PROCÉDURE : Les sous-traitants ont assigné la société STX France en paiement des sommes dues au titre des effets escomptés impayés. La société STX France a formé un pourvoi en cassation contre l'arrêt de la cour d'appel.

QUESTION DE DROIT : La question posée à la Cour de cassation était de savoir si les sous-traitants pouvaient exercer une action directe en paiement contre le maître de l'ouvrage.

DÉCISION DE LA COUR DE CASSATION : La Cour de cassation a rejeté le pourvoi formé par la société STX France et a confirmé la décision de la cour d'appel. Elle a considéré que les sous-traitants avaient été acceptés et que leurs conditions de paiement avaient été agréées tacitement par le maître de l'ouvrage. Elle a également relevé que les conditions de forme de l'action directe avaient été respectées.

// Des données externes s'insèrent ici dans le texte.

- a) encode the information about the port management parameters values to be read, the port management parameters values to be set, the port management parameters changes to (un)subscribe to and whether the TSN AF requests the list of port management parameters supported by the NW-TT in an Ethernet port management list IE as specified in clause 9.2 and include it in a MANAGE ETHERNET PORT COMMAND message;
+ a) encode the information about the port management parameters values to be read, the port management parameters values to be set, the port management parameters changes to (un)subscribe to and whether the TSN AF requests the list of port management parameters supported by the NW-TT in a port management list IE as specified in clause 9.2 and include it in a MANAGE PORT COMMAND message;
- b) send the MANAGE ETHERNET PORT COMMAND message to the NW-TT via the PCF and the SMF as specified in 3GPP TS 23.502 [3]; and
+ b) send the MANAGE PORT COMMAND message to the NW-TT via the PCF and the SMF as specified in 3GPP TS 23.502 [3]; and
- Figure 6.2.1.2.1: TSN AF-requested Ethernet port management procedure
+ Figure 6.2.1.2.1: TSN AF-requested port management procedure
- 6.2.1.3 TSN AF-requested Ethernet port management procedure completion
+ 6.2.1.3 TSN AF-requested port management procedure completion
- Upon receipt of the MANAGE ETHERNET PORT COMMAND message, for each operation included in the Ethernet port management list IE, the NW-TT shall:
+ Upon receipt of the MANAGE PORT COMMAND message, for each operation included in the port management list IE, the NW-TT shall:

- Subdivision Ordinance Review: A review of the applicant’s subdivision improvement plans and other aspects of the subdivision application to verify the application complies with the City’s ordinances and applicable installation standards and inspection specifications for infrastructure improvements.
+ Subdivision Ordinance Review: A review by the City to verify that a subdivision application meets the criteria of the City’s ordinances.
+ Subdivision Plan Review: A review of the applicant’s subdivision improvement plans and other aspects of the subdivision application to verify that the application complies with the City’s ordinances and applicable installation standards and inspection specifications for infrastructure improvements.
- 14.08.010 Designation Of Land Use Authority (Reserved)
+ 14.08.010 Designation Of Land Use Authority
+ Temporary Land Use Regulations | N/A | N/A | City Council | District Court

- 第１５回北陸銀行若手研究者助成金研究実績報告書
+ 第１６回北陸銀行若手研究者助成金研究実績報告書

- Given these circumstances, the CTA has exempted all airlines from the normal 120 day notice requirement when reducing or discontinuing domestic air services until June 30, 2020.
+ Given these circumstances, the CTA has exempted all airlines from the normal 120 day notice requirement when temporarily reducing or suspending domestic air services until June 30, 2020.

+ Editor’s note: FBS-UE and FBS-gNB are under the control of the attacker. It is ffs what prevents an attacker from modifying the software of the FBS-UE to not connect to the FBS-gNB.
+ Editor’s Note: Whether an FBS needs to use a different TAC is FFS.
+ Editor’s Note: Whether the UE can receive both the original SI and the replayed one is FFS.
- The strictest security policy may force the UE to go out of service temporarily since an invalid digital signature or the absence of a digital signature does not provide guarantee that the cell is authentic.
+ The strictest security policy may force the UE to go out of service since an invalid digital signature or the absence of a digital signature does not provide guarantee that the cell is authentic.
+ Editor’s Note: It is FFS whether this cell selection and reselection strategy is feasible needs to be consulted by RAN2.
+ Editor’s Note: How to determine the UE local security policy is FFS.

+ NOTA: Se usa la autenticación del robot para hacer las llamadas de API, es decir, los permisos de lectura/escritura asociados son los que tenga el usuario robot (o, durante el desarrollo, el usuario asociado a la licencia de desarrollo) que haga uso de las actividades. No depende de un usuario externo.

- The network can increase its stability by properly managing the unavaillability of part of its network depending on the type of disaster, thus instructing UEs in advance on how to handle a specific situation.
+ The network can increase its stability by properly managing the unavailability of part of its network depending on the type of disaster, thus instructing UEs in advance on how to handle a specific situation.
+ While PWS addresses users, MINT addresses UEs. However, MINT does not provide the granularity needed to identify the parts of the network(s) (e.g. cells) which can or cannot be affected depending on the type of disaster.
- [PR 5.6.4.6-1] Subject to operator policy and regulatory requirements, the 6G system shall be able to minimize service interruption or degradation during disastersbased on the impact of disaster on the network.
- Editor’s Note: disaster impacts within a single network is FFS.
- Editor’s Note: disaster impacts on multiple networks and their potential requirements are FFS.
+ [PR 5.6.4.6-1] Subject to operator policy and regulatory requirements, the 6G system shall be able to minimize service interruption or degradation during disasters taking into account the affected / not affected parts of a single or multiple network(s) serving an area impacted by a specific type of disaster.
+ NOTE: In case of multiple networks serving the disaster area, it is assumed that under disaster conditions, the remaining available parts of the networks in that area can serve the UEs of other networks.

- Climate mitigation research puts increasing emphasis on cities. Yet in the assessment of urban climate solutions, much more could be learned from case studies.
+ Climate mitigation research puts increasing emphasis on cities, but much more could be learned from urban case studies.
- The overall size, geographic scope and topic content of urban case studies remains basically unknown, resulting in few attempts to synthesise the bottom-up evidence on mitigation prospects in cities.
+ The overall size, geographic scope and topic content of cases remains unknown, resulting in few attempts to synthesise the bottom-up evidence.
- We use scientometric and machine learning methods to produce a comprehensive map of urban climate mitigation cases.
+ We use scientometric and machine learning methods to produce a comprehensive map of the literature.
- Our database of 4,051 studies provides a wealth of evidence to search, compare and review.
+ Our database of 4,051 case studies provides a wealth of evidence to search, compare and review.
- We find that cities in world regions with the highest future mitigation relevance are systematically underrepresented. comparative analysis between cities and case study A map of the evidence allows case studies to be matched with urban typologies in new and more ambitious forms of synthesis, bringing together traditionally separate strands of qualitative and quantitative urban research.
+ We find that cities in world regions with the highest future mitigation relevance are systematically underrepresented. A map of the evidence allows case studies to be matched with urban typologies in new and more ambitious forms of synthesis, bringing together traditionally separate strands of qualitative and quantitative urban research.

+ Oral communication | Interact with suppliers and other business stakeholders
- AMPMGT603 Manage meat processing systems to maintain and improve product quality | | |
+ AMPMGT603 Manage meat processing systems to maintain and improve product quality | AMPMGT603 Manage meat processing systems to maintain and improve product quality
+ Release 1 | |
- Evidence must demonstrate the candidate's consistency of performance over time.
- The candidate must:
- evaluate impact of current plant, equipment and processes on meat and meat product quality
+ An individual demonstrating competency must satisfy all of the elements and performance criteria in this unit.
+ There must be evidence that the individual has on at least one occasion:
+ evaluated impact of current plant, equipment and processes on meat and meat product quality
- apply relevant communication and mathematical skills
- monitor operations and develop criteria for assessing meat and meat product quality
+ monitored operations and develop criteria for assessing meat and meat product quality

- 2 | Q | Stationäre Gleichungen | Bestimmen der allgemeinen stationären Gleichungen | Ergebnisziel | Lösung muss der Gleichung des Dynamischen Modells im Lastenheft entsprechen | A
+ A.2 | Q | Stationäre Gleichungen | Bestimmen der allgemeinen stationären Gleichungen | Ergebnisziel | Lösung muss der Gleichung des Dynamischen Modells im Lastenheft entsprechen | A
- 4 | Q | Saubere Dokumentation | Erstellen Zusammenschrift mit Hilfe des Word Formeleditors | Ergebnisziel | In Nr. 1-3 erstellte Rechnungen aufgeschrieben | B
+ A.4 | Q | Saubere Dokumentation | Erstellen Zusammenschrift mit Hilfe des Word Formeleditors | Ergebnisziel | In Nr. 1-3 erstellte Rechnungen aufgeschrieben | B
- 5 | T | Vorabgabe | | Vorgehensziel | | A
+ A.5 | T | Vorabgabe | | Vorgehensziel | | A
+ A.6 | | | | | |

PORTÉE : La décision de la Cour de cassation confirme la possibilité pour les sous-traitants d'exercer une action directe en paiement contre le maître de l'ouvrage. Elle rappelle que l'acceptation et l'agrément du sous-traitant par le maître de l'ouvrage peuvent être tacites et doivent résulter d'actes manifestant sans équivoque la volonté du maître de l'ouvrage d'accepter le sous-traitant et d'agréer ses conditions de paiement. La Cour de cassation précise également que les conditions de forme de l'action directe doivent être respectées.